Seçimin ardından
Seçimlerden AKP kazançlı, CHP yenilmiş, DYP ve MHP kendi durdukları zemini yanlarına SP'yi de almış halde koruyarak çıktı. Bu partilerin aldığı oylara CHP ve diğer teferruat içindeki AB karşıtlarını da eklediğinizde, Türkiye'nin AB eksenindeki bölünmüşlüğünü yansıtan bir tablo ortaya çıkıyor. Siyasi sistemimizin de halen ikinci partisi çok güçsüz, çağdaş anlamda sol siyaset temsilcisi olmayan, iki buçuk partilik bir noktaya gittiği izlenimi doğuyor. Sonuçlar kesinleşip, elde tüm bilgiler biriktiğinde, kimlerin oy vermediğinden nerelerde ne türden oy kaymaları olduğuna kadar pek çok veri seçmen davranışını anlamayı kolaylaştırır. Buna bağlı olarak da ülkedeki siyasi yönelimler doğru anlaşılır. Asıl sağlıklı analizler de o zaman yapılabilecektir. Sol ve AB Şimdiye dek yapılan değerlendirmelerde AKP'nin oy tabanını genişlettiği, politikalarını onaylattığı, merkeze kaydığı ya da merkezi tanımlamaya başladığı savunuldu. Bunun yanısıra Türkiye'nin değişen sosyolojik yapısına hitap edebildiği ve yükselmekte olan merkezdeki çevreyi temsil ettiği de yazıldı. Hepsinin üzerinde kendi bekası için de gerekli olan özgürlük alanlarını, AB perspektifiyle genişletmesinin Türkiye'deki siyasi yapıda sivilleşmeyi ve topluma odaklı siyaset üretimini hızlandırdığı tespit edildi. Buna karşılık sosyal demokrat iddialı CHP'nin tüm bu gereklilikler ve gerçekler yokmuşçasına hareket ederek kendi iktidarsızlığını ilan ettiği üzerinde de genel bir mutabakat var.

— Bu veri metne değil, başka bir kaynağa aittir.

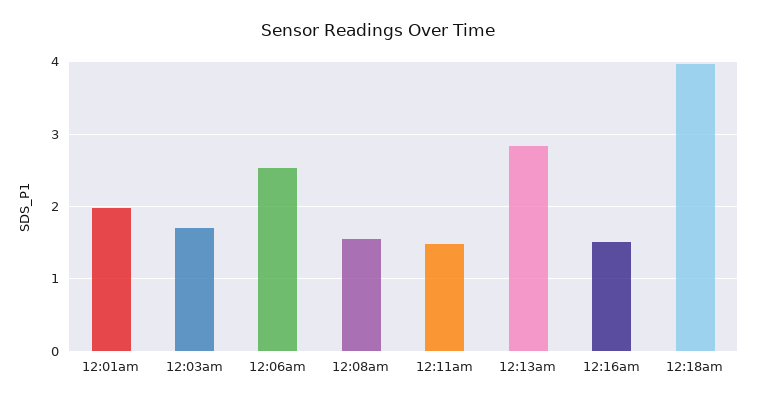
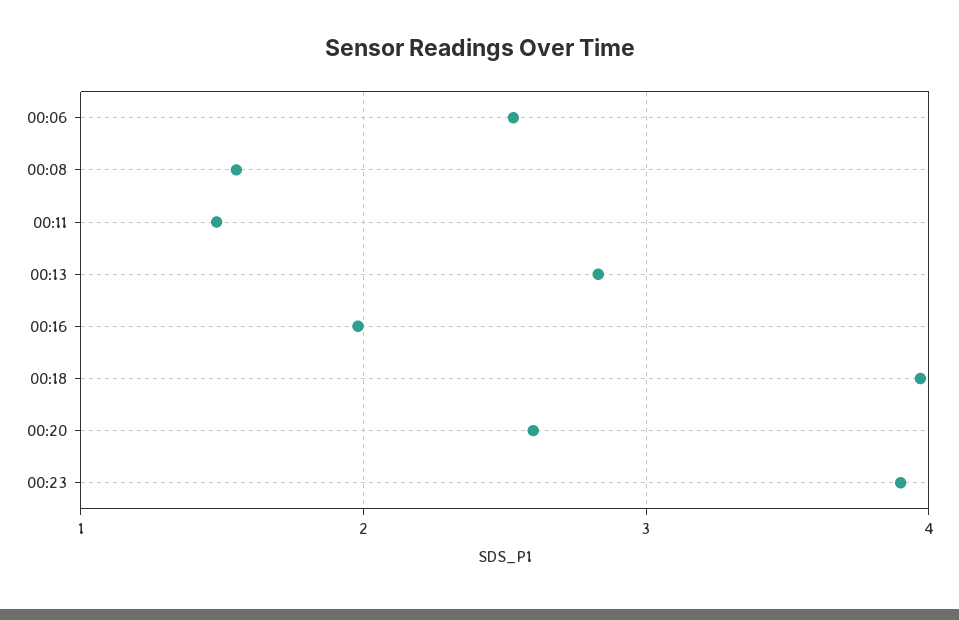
12:01am: 2 -> none
12:03am: 1.7 -> none
12:16am: 1.5 -> 2
00:20: none -> 2.6
00:23: none -> 3.9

Kendi yenilgisinden bile halkı sorumlu tutacak kadar yüzsüzleşmiş sözcüleriyle bu partinin artık sol olma iddiasından vazgeçmesi de tabii ki gerekir. Bu şekilde Türkiye'deki halsiz sosyal demokrat, siyasetin sırtından da düşer. Ancak bu dram Türkiye'de solu ve sosyal demokrasiyi yeniden düşünmek, tasarlamak ve projelerini oluşturmak gibi bir önemli işin de varlığının altını çiziyor. Bu bağlamda sosyal demokratlar açısından her şeyden önce bir örgütlenme ve liderlik sorunu olduğunu saptamak gerekir. Lider eksikliği program, perspektif ve yeni bir dünya ve toplum algılaması gerekliliğinden daha mühim sayılmayabilir. Ancak o türden arayışların bir siyasi hareketlenmeye dönüşebilmesi için de yıpranmamış, söyleyecek sözü olan ve bunu dinletebilecek şahsiyetlerin ya da bir liderin ön plana çıkması da şarttır.

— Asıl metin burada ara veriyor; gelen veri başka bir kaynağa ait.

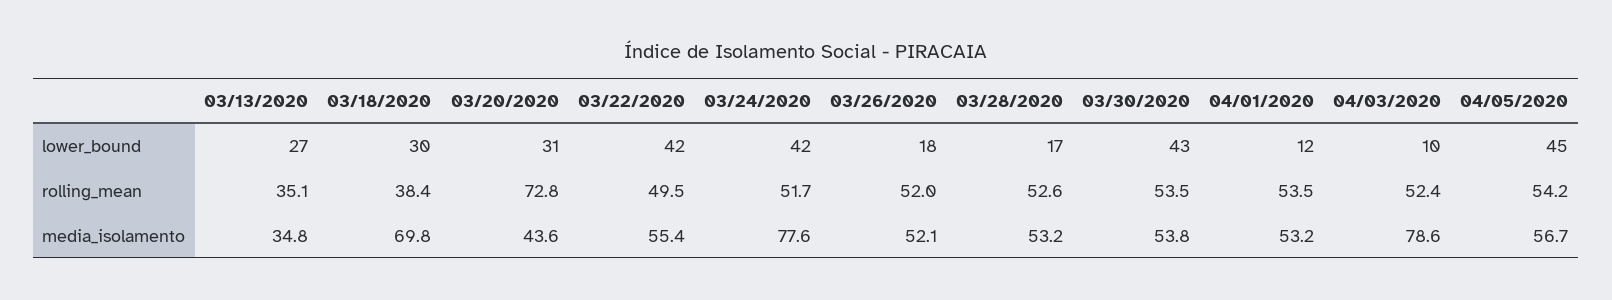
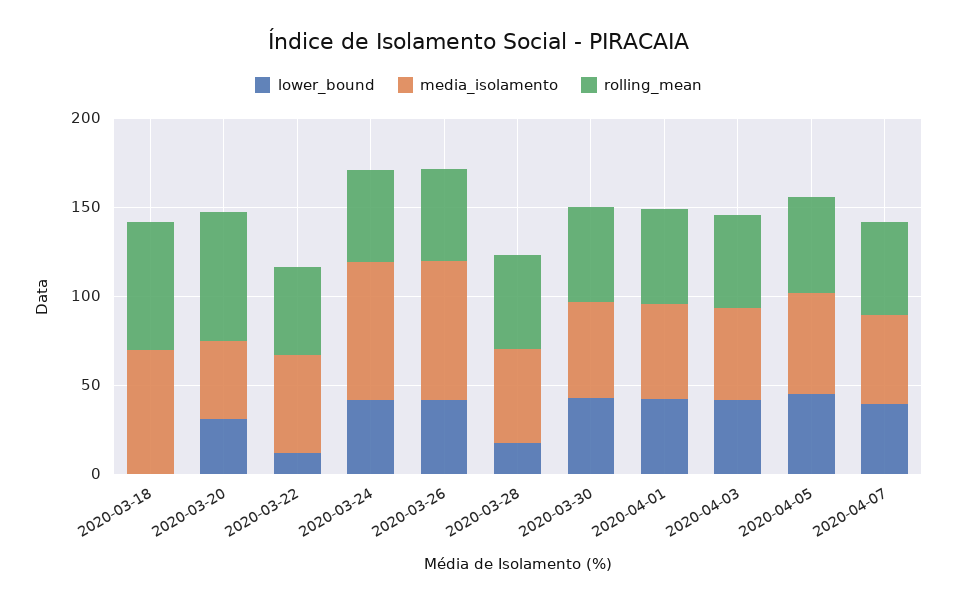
lower_bound, 03/13/2020: 27 -> none
lower_bound, 03/18/2020: 30 -> 0
lower_bound, 03/22/2020: 42 -> 10
lower_bound, 03/26/2020: 18 -> 40
lower_bound, 04/01/2020: 12 -> 40
lower_bound, 04/03/2020: 10 -> 40
rolling_mean, 03/13/2020: 35.1 -> none
rolling_mean, 03/18/2020: 38.4 -> 70
media_isolamento, 03/13/2020: 34.8 -> none
media_isolamento, 03/26/2020: 52.1 -> 80
media_isolamento, 04/03/2020: 78.6 -> 50
lower_bound, 2020-04-07: none -> 40
media_isolamento, 2020-04-07: none -> 50
rolling_mean, 2020-04-07: none -> 50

Sosyal Demokrat siyasetin son otuz yılına damgasını vurmuş kişiler, ne denli kıymetli olurlarsa olsunlar artık çok yıprandı. Deneyimlerinden ileride yararlanılabilse bile herhangi bir yeni oluşumda, kitleyle kuracağı etkileşimde şansları sıfıra yakındır. Ülkenin yakasını çoktan bırakmış olması gereken Baykal gibi onlar da geri plana çekilmeyi kabullenmelidir. Almanya örneği Bugünün Türkiye koşullarında yeni liderliğin başarılı yerel yöneticiler arasından çıkması beklenmelidir. Almanya ve ABD demokrasilerinde de sık yaşanan yerel yönetimden ulusal yönetime geçiş süreci Türkiye'de de Tayyip Erdoğan'la başlamıştır. Özellikle de yönetimi beceremedikleri iddiasıyla çok karşılaşan sosyal demokratların, icraatıyla sivrilmiş yerel yöneticilerden yeni bir ulusal hareketlilik için mutlaka yararlanması gerekir. Son yerel seçimlerin sonuçları, Türkiye'de AKP ile birlikte yeni toplumsal ittifaklar oluşturma sürecinin mesafe kaydettiğini de gösteriyor. AB ile müzakerelerin de başlaması halinde Türkiye siyasetinin yeni parametreleri, politik ekonomisinin çerçevesi bu yeni ittifaklar ve aralarındaki çıkar ortaklıkları ve çelişkileri tarafından belirlenecektir. Sol arayışlar da bu somut durumun somut analizinden hareket ederek siyaset üretmek zorundadır.